Because putting the pieces back together is impossible, if we try and look for the same old pieces. Many will have gone. But leaving it at that makes life look almost impossible.
That’s why repeating to ourselves and others the impossibility of our situation, whatever it may be, is so risky for our wellbeing.
The drip-drip effect of negative self talk, even if justified, is powerfully destructive.
I have had my fair share of events and circumstances which seemingly put the clock back to zero, leaving me standing in front of the shattered former life I had worked so hard to build for myself.
In those darkest of moments I never tried putting the pieces back together or to start again. Because I felt I had lost what it would take – health, money, a job, a home, my self confidence, friends, faith, motivation, inspiration.
3. Why am I no longer in that dark place?
I think because instinctively at some point I let go of some of the old, left-over pieces. And that made room in my head for curiosity, possibilities and ideas.

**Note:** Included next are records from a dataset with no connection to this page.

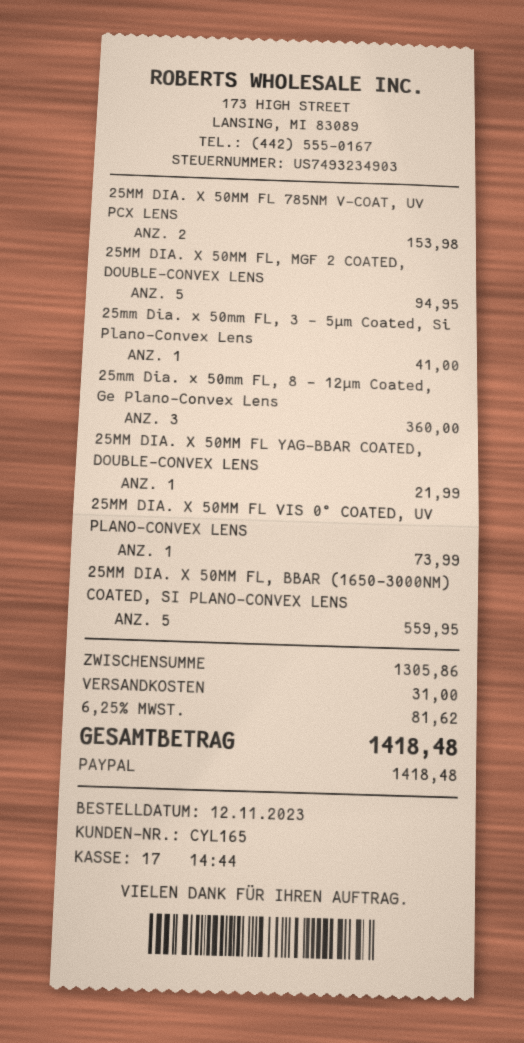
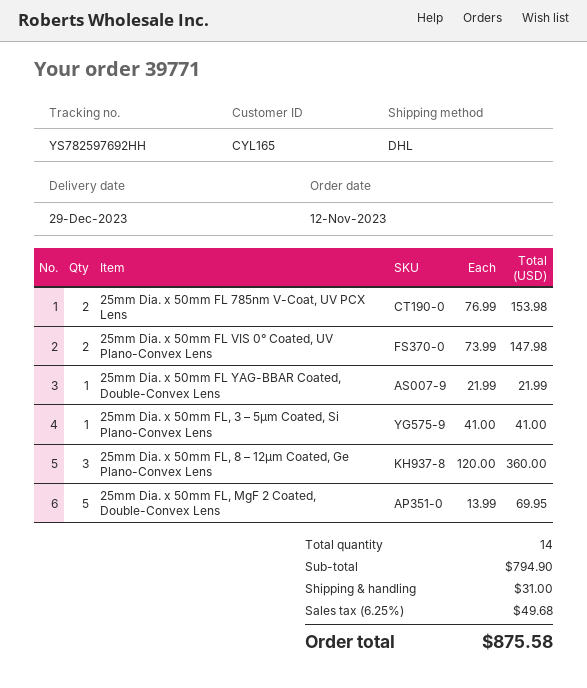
25MM DIA. X 50MM FL, MGF 2 COATED, DOUBLE-CONVEX LENS: 5 for 94.95 -> 5 for 69.95
25MM DIA. X 50MM FL VIS 0° COATED, UV PLANO-CONVEX LENS: 1 for 73.99 -> 2 for 147.98
25MM DIA. X 50MM FL, BBAR (1650-3000NM) COATED, SI PLANO-CONVEX LENS: 5 for 559.95 -> none
subtotal: 1305.86 -> 794.90
tax: 6.25% = 81.62 -> 6.25% = 49.68
total: 1418.48 -> 875.58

When I would lock myself away, I would do so knowingly and tell myself, that’s what I need right now until I am ready to unlock the door and step out again, even if for the briefest of moments.
Doing it that way gives me a sense of ownership and I don’t feel overwhelmed by the victim identity, which stifles our identity.
Ultimately – status, things, people and even health alone don’t define us. It is only us who can define ourselves.
4. Finding tools to get you into the zone.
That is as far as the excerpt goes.